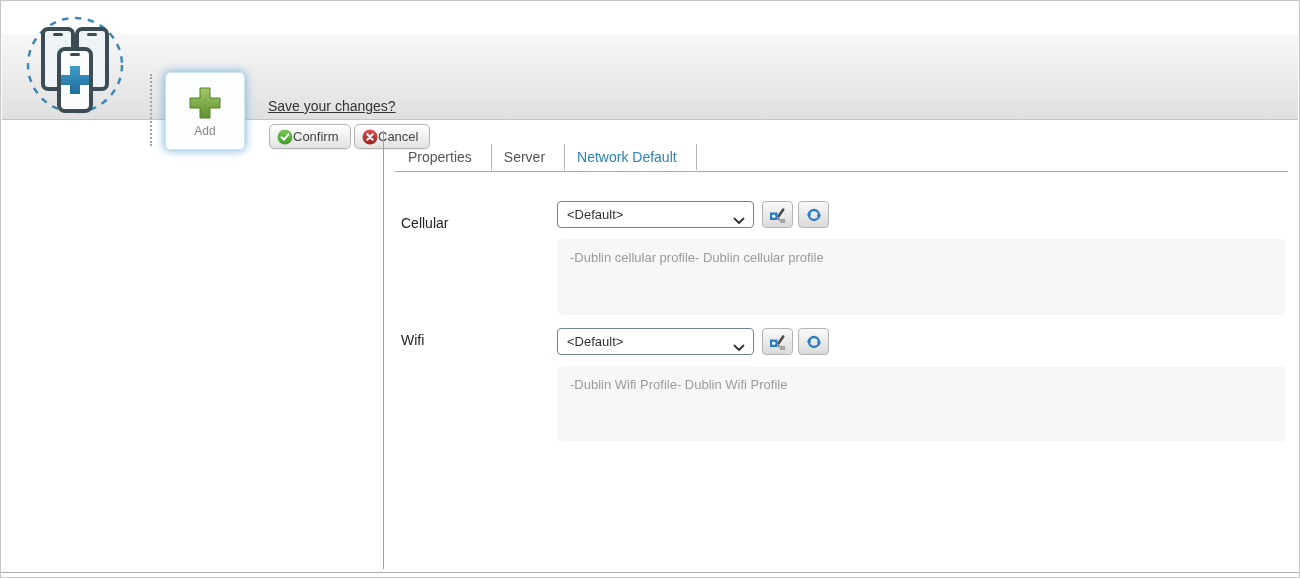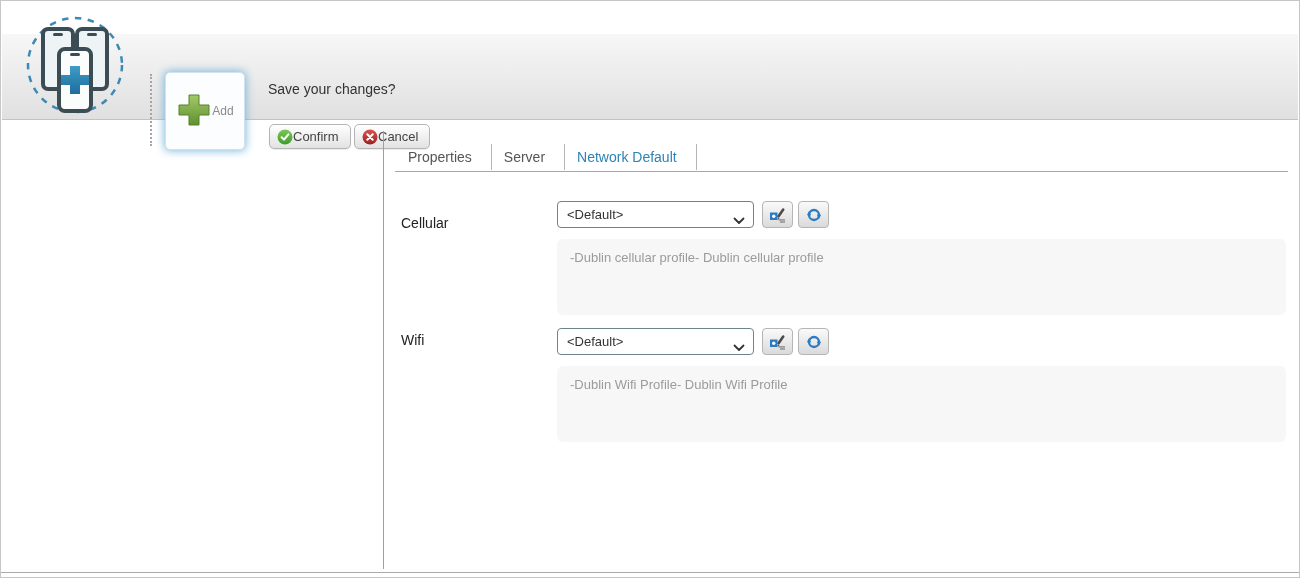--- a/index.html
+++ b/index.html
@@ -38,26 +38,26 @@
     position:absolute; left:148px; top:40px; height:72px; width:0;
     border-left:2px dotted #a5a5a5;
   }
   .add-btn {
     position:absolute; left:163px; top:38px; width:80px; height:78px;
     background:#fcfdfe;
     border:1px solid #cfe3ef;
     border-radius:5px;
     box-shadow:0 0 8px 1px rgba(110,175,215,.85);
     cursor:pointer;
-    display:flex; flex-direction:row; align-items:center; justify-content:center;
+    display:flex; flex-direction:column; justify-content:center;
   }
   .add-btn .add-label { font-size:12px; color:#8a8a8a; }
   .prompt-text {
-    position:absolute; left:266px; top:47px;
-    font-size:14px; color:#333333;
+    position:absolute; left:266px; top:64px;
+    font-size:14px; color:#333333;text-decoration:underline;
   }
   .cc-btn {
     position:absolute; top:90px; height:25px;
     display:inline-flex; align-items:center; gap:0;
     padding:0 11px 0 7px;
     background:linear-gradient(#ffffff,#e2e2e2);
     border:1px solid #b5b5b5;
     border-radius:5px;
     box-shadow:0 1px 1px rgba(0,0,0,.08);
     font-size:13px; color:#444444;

# Exercise aim
Copy out all the data without changing anything, and drop the pictures.

# Answer space
--- a/index.html
+++ b/index.html
@@ -38,26 +38,26 @@
     position:absolute; left:148px; top:40px; height:72px; width:0;
     border-left:2px dotted #a5a5a5;
   }
   .add-btn {
     position:absolute; left:163px; top:38px; width:80px; height:78px;
     background:#fcfdfe;
     border:1px solid #cfe3ef;
     border-radius:5px;
     box-shadow:0 0 8px 1px rgba(110,175,215,.85);
     cursor:pointer;
-    display:flex; flex-direction:row; align-items:center; justify-content:center;
+    display:flex; flex-direction:column; justify-content:center;
   }
   .add-btn .add-label { font-size:12px; color:#8a8a8a; }
   .prompt-text {
-    position:absolute; left:266px; top:47px;
-    font-size:14px; color:#333333;
+    position:absolute; left:266px; top:64px;
+    font-size:14px; color:#333333;text-decoration:underline;
   }
   .cc-btn {
     position:absolute; top:90px; height:25px;
     display:inline-flex; align-items:center; gap:0;
     padding:0 11px 0 7px;
     background:linear-gradient(#ffffff,#e2e2e2);
     border:1px solid #b5b5b5;
     border-radius:5px;
     box-shadow:0 1px 1px rgba(0,0,0,.08);
     font-size:13px; color:#444444;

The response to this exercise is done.